University of Michigan, Ann Arbor.
Mount Sinai Hospital and University Health Network, Toronto, Ontario, Canada.
Arthritis Rheumatol. 2020 Jan;72(1):125-136. doi: 10.1002/art.41055. Epub 2019 Dec 10.
T cells play a key role in the pathogenesis of early systemic sclerosis. This study was undertaken to assess the safety and efficacy of abatacept in patients with diffuse cutaneous systemic sclerosis (dcSSc).
In this 12-month, randomized, double-blind, placebo-controlled trial, participants were randomized 1:1 to receive either subcutaneous abatacept 125 mg or matching placebo, stratified by duration of dcSSc.

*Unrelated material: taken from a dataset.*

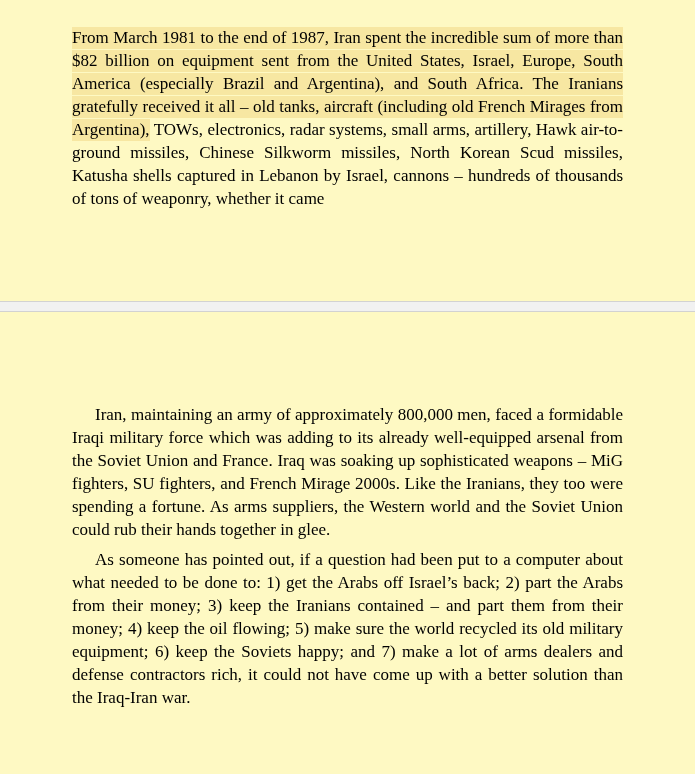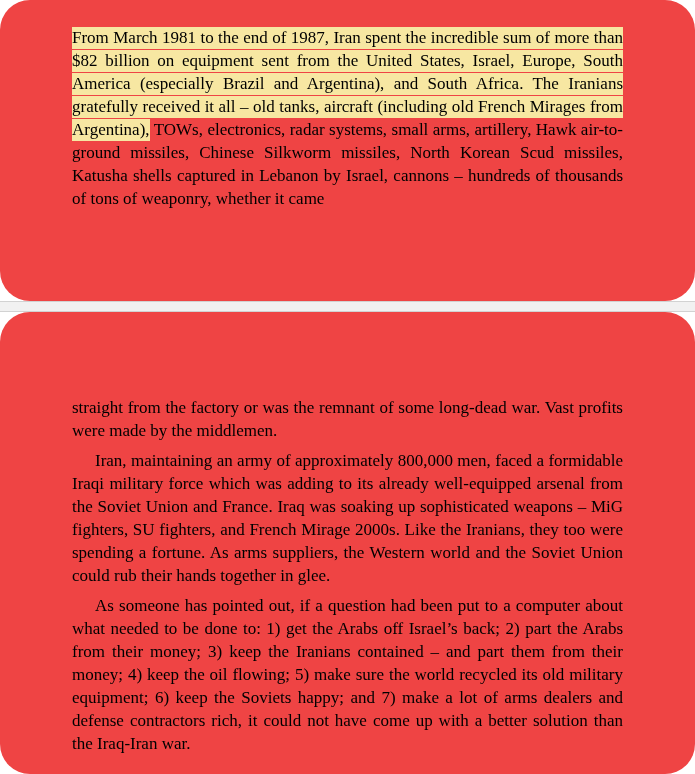"From March 1981 to the" .page { background: #ef4444 -> #fef9c3; border-radius: 30px -> none }
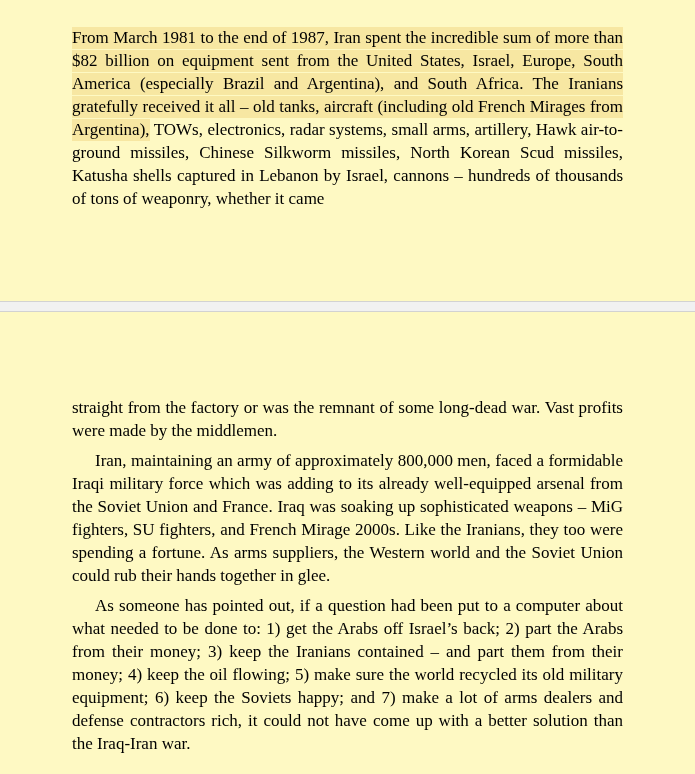"straight from the factory or" p.bookline { html: <p>straight from the factory or was the remnant of some long-dead war. Vast profits were made by the middlemen.</p> -> none }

Escape therapy was allowed at 6 months for worsening disease. The coprimary end points were change in the modified Rodnan skin thickness score (MRSS) compared to baseline and safety over 12 months. Differences in longitudinal outcomes were assessed according to treatment using linear mixed models, with outcomes censored after initiation of escape therapy. Skin tissue obtained from participants at baseline was classified into intrinsic gene expression subsets.
Among 88 participants, the adjusted mean change in the MRSS at 12 months was -6.24 units for those receiving abatacept and -4.49 units for those receiving placebo, with an adjusted mean treatment difference of -1.75 units (P = 0.28). Outcomes for 2 secondary measures (Health Assessment Questionnaire disability index and a composite measure) were clinically and statistically significantly better with abatacept. The proportion of subjects in whom escape therapy was needed was higher in the placebo group relative to the abatacept group (36% versus 16%). In the inflammatory and normal-like skin gene expression subsets, decline in the MRSS over 12 months was clinically and significantly greater in the abatacept group versus the placebo group (P < 0.001 and P = 0.03, respectively). In the abatacept group, adverse events occurred in 35 participants versus 40 participants in the placebo group, including 2 deaths and 1 death, respectively.
In this phase II trial, abatacept was well-tolerated, but change in the MRSS was not statistically significant. Secondary outcome measures, including gene expression subsets, showed evidence in support of abatacept. These data should be confirmed in a phase III trial.
T 细胞在早期全身性硬皮病的发病机制中起关键作用。本研究旨在评估阿巴西普在弥漫性皮肤全身性硬皮病(dcSSc)患者中的安全性和疗效。
在这项为期 12 个月、随机、双盲、安慰剂对照试验中,参与者按照 dcSSc 的持续时间 1:1 随机分配接受皮下注射阿巴西普 125mg 或匹配的安慰剂,分层。对于病情恶化的患者,允许在 6 个月时进行逃逸治疗。主要终点是与基线相比,改良罗德南皮肤厚度评分(MRSS)的变化和 12 个月时的安全性。根据治疗使用线性混合模型评估纵向结局的差异,在开始逃逸治疗后对结局进行 censored。从基线时的参与者获得的皮肤组织被分类为固有基因表达亚群。
在 88 名参与者中,接受阿巴西普治疗的患者在 12 个月时的 MRSS 调整平均变化为-6.24 单位,而接受安慰剂治疗的患者为-4.49 单位,调整后的平均治疗差异为-1.75 单位(P=0.28)。阿巴西普治疗的 2 项次要指标(健康评估问卷残疾指数和复合指标)的结果在临床上和统计学上均更好。与阿巴西普组相比,安慰剂组需要逃逸治疗的患者比例更高(36%比 16%)。在炎症和正常样皮肤基因表达亚群中,与安慰剂组相比,阿巴西普组在 12 个月内 MRSS 的下降在临床上和统计学上更为显著(P<0.001 和 P=0.03)。在阿巴西普组中,35 名参与者出现不良反应,而安慰剂组中 40 名参与者出现不良反应,包括 2 例死亡和 1 例死亡。
在这项 II 期试验中,阿巴西普耐受良好,但 MRSS 的变化没有统计学意义。次要终点,包括基因表达亚群,显示了支持阿巴西普的证据。这些数据应在 III 期试验中得到证实。